Tecmessa, a captive with whom Ajax lives as his wife, tells the Chorus of Salaminian mariners what has befallen their chieftain.
LINES 284-330.
TECMESSA.
Thou shalt hear all as one that shares our lot.
It was the dead of night, and now no more
The camp fires shone, when Ajax took his sword,
Uncalled, and was in act to leave the tent,
And I reproved him. "Ajax," I exclaimed,
"What errand is it upon which you go
Unbidden, summoned by no messenger,
No trumpet call; the host is all asleep?"
Brief was his answer in a well-known strain:
"Peace, woman; silence best beseems thy sex."
I said no more.
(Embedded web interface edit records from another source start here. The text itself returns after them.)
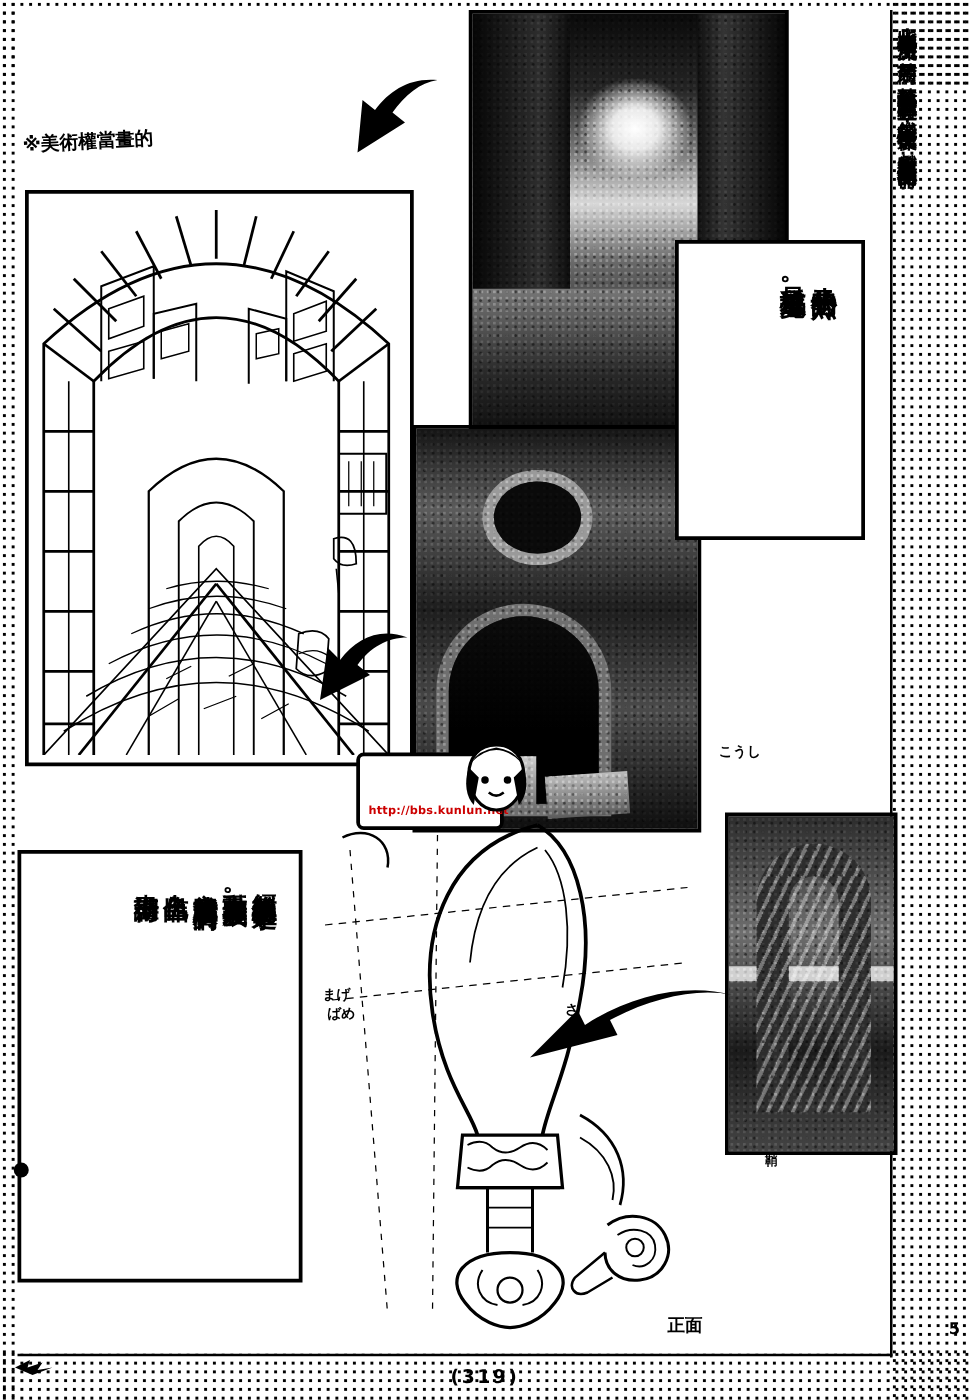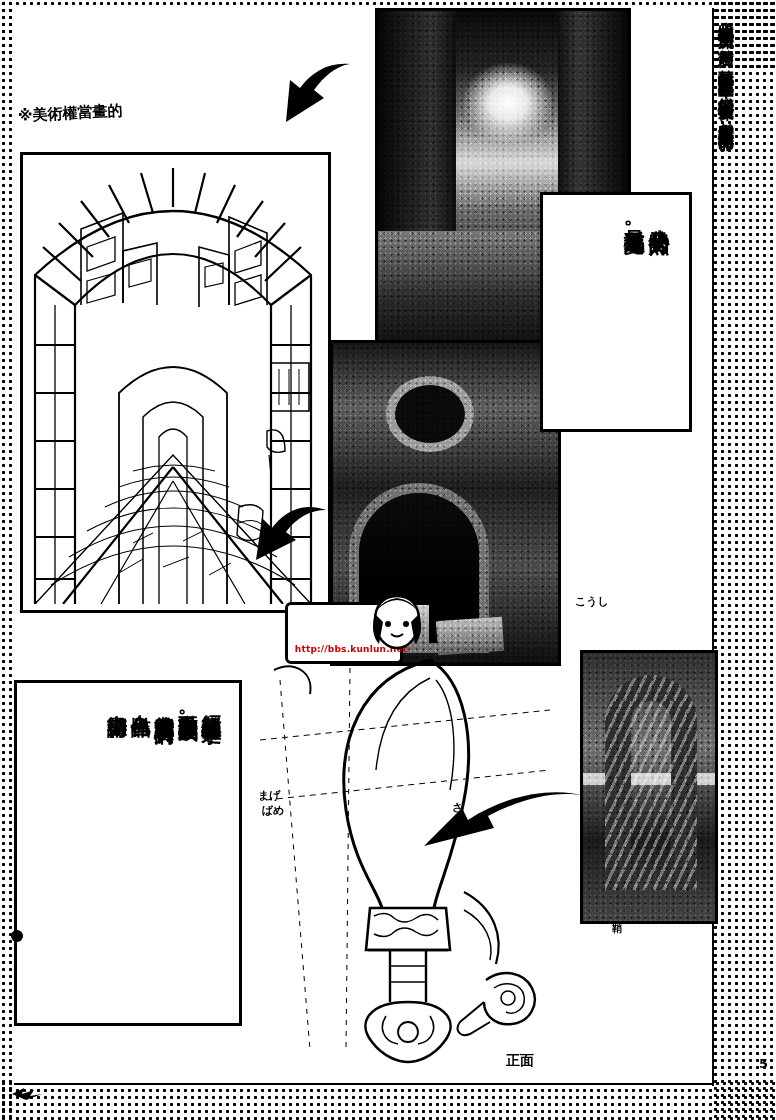--- a/index.html
+++ b/index.html
@@ -400,29 +400,30 @@
       </g>
     </svg>
   </div>
 
   <div class="sketch-labels">
     <span style="left:575px;top:574px;margin-top:20px;">こうし</span>
     <span style="left:258px;top:788px;white-space:pre;">まげ
  ばめ</span>
     <span style="left:452px;top:800px;white-space:pre;">さ
 き</span>
-    <span style="left:506px;top:1052px;font-size:14px;text-align:right;">正面</span>
+    <span style="left:534px;top:1052px;font-size:14px;text-align:right;">正面</span>
   </div>
 
   <div class="corner-mark" style="left:10px;top:1086px;">
     <svg width="34" height="16" viewBox="0 0 34 16">
         <path d="M2 8 L14 2 L12 8 L24 4 L20 10 L32 8 L16 14 Z" fill="#000"></path>
       </svg>
   </div>
   <div class="corner-mark" style="left:10px;top:928px;">
     <svg width="14" height="14" viewBox="0 0 14 14">
         <circle cx="7" cy="7" r="6" fill="#000"></circle>
       </svg>
   </div>
 
+  <div class="pagenum">(319)</div>
   <div class="folio-right">5</div>
 
 </div>
 
 </body></html>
He sallied forth alone.
What may have there befallen I cannot say.
Back to the tent he came, leading along
As captives bulls and herdsmen's dogs and sheep,
Of which a part he strangled, others felled
And cleft in twain; others again he lashed,
Treating those beasts like human prisoners.
Then rushing out, he with some phantom talked,
Launching against the sons of Atreus now,
Now 'gainst Ulysses, ravings void of sense,
Boasting how he had paid their insults home.
Then once more rushing back into the tent,
By slow degrees to his right mind he came.
But when he saw the tent with carnage heaped,
Crying aloud, he smote his head, and then
Flung himself down amid the gory wreck,
And with clenched fingers grasped and tore his hair.
So a long time he sat and spoke no word.
At last, with imprecations terrible
If I refused, he bade me tell him all,
What had befallen and how it came about.
And I, my friends, o'erwhelmed with terror, told
All that I knew of that which he had done.
Thereat he uttered piercing cries of grief,
Such as had never come from him before,
For in loud lamentations to indulge
He ever held a craven weakling's part,
And, stifling outcries, moaned not loud but deep,
Like the deep roaring of a wounded bull.
But in this plight, prostrate and desperate,
Refusing food and drink, my hero lies
Amidst the mangled bodies, motionless.
That he is brooding on some fell design,
His wails and exclamations plainly show.
But, O kind friends, 'twas to this end I came,
Enter the tent and aid me if ye can;
The words of friends are desperate sorrow's cure.
* * * * *
REMORSE.
Ajax bewails his own fall. Tecmessa tries to comfort him, and turn him from violent courses.
LINES 430-595.
CHORUS.
I know not how, in case so desperate,
To bid thee speak, or bid thee to refrain.